I don’t have a lot of experience with Funnelback, so I’m unsure if what I want to do is possible.
I have a large file that contains a lot of structured data (currently in JSON but can be converted to CSV/XML etc) and would like to be able to both index/search the information in this file as well as display the result “page” with Funnelback. (ie. Rather than sending the user to a static webpage with the information, use Funnelback to display that information.)
An example might help explain this better.

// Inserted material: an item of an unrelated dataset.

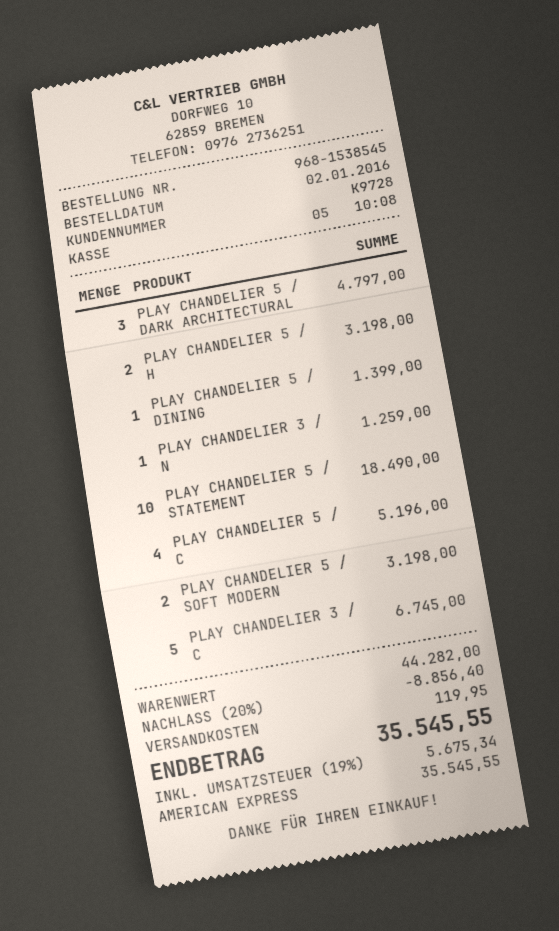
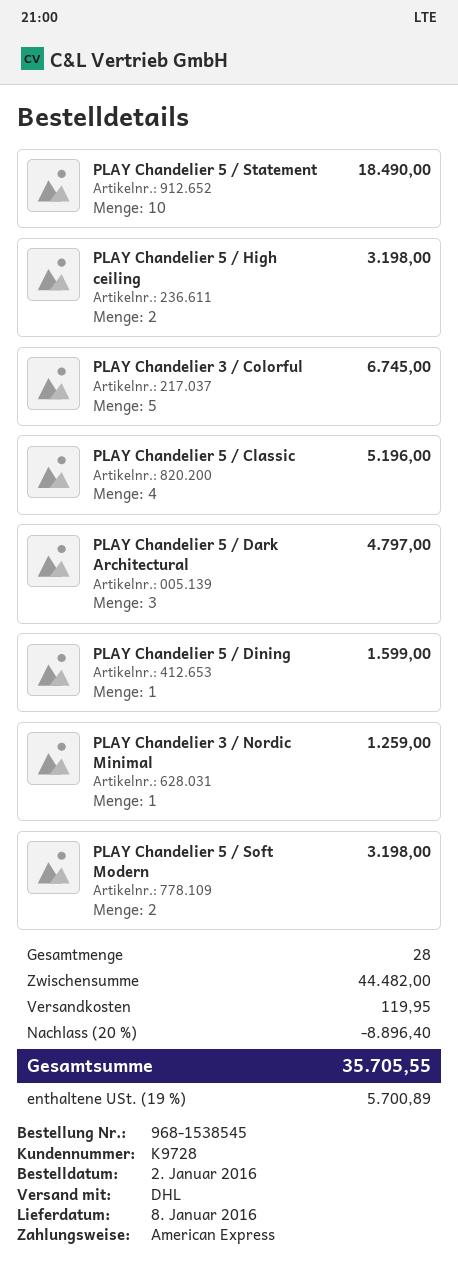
PLAY CHANDELIER 5 / DINING: 1 for 1399.00 -> 1 for 1599.00
subtotal: 44282.00 -> 44482.00
discount: 20% = 8856.40 -> 20% = 8896.40
tax: 19% = 5675.34 -> 19% = 5700.89
total: 35545.55 -> 35705.55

Say this file contains information about mammals, and for each mammal entry (in this file) there’s the name of the mammal, a description, details on lifespan, habitat, diet and other information.

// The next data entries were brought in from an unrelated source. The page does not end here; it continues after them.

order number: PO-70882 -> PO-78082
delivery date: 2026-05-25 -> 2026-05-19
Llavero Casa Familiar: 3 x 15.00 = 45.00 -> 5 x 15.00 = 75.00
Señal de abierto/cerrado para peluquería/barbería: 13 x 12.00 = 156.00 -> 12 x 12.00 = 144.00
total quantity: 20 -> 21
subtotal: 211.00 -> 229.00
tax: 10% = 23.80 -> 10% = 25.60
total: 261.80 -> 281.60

Ideally, I’d do a search for bear and the results would show me the name and description (from the file) for everything that matches. (Normal Funnelback behaviour.) However, when I click the result for Polar bear, Funnelback acts as the result page and shows me all the other information it has indexed from the file. If this were possible, I’d assume we’d pass new URL parameters to Funnelback to use a custom template that only displays only the specified result (or something along those lines).
Is this possible? There are almost 5000 entries in this file, so it’s not feasible to create static pages for each.
If you could break out each entry into its own XML object you could set up an XML Push collection, Funnelback would treat each XML entry as its own ‘page’ or result. You might need two endpoints one for the search and one for the ‘other information’, I m not sure I understand what it is you mean on that part.
For the first part, the ~5000 records could be kept as-is in JSON and indexed into separate documents using the built-in processes in Funnelback.
The first part of doing that would be having Funnelback convert the JSON to XML, and then splitting the XML into 5000 different documents. You don’t need to convert the JSON to XML yourself (and many people prefer working with JSON).
Then, you wanted to display static pages with the information from each individual record. For example, the static page could have a <h1>Polar Bear</h1> which comes from some XML (JSON) field like <mammalName>Polar Bear</mammalName>.
This could be done by using the cache copy of the document (document meaning the specific Polar Bear record) and XSLT processing.
Hey @dmikulis, I have used your guidance and have split the xml. I want to create the static pages using the XSLT processing. So that each entry can render as its own html page. I’ve created a template.xsl in the Profile: _default (preview) section of the config files. Can you give me an example of what is in the template.xsl I cannot seem to find any guidance on this.
Here’s the relevant documentation section for the next portion of this that you’re interested in now.
This part would require some knowledge of XSLT processing and the syntax of the template, and admittedly, I’m not well versed in this area. For the most part, it would be using the “value-of” XSL element to template the values into an HTML output.
Going off the Polar Bear example from earlier, this would be a simple example of displaying the name as a h1 HTML element (syntax may not be 100% correct).
One thing to note is that the XSLT processing will happen at the cache URL, so if user’s are meant to visit those pages directly from the search results you’ll want to change the URL to the cache URL.
I should also mention that this isn’t the only option. It is also possible to do the XSLT to template the XML into HTML from within your CMS/server rather than Funnelback’s. Essentially, the search result would link to a dynamic page where your CMS would fetch the XML from Funnelback’s cache URL and then template it into HTML for the user. The advantage to this method is that you can control what the final URL is that is displayed in the user’s browser (whereas doing it on the Funnelback side will always show the cache URL to the user), and for this reason we have had clients that choose this route. A disadvantage could be if your CMS/server isn’t set up to be able to do XSLT natively or if it’s not well-documented, doing it on the Funnelback side may be easier.
Hopefully this gives you enough to chew on for now, but please don’t hesitate to come back with more questions.
I feel at this point I’m just running in circles. I have completed the following as per the documentation that you supplied.
Added a template.xsl under the Profile: _default (live) section of the configuration files
Changed the simple.ftl file to use the ${s.result.cacheUrl} link from the xml record
Selected in the XML processing controls for an xml attribute of the record that is being split to be assigned as the url
Indexed relevant metdata fields so that they appear in the search
What is happening
The records are getting split correctly
The url is getting assigned to the record correctly
It is using the s/cache/ link for the individual records
When I click on the URL however I get the following error _'Could not access the requested cached document. _ This document may have been removed, or the link to this page may be broken, or your security settings may prevent access to cached documents.’
Also I cannot find any examples or anything at all on XSLT mapping, do I use the metadata name as the link, or the xml file path as the reference to the element that I want to display?
I believe what is happening is there is one JSON file with multiple records that is getting converted to a XML file with multiple records. The document content is stored into the cache before being split during indexing. The indexer currently sees 1 XML document and splits it according to the configuration set in the “XML Processing” section of the Admin Dashboard.
To confirm this, you may be able to find the (full) XML document in the cache link of the original URL (not the individual URLs for each record).
It looks like you may have to split the XML prior to the indexer, so that it is saved in the cache as individual documents instead of 1 big document (the content is cached before it is indexed).
We have already written a filter for this purpose in our public Github repository, filter and README. This filter should be placed after the JSONToXML filter in the chain. If it’s split correctly, each record from the original JSON will have it’s own document in the cache (instead of being part of one shared document).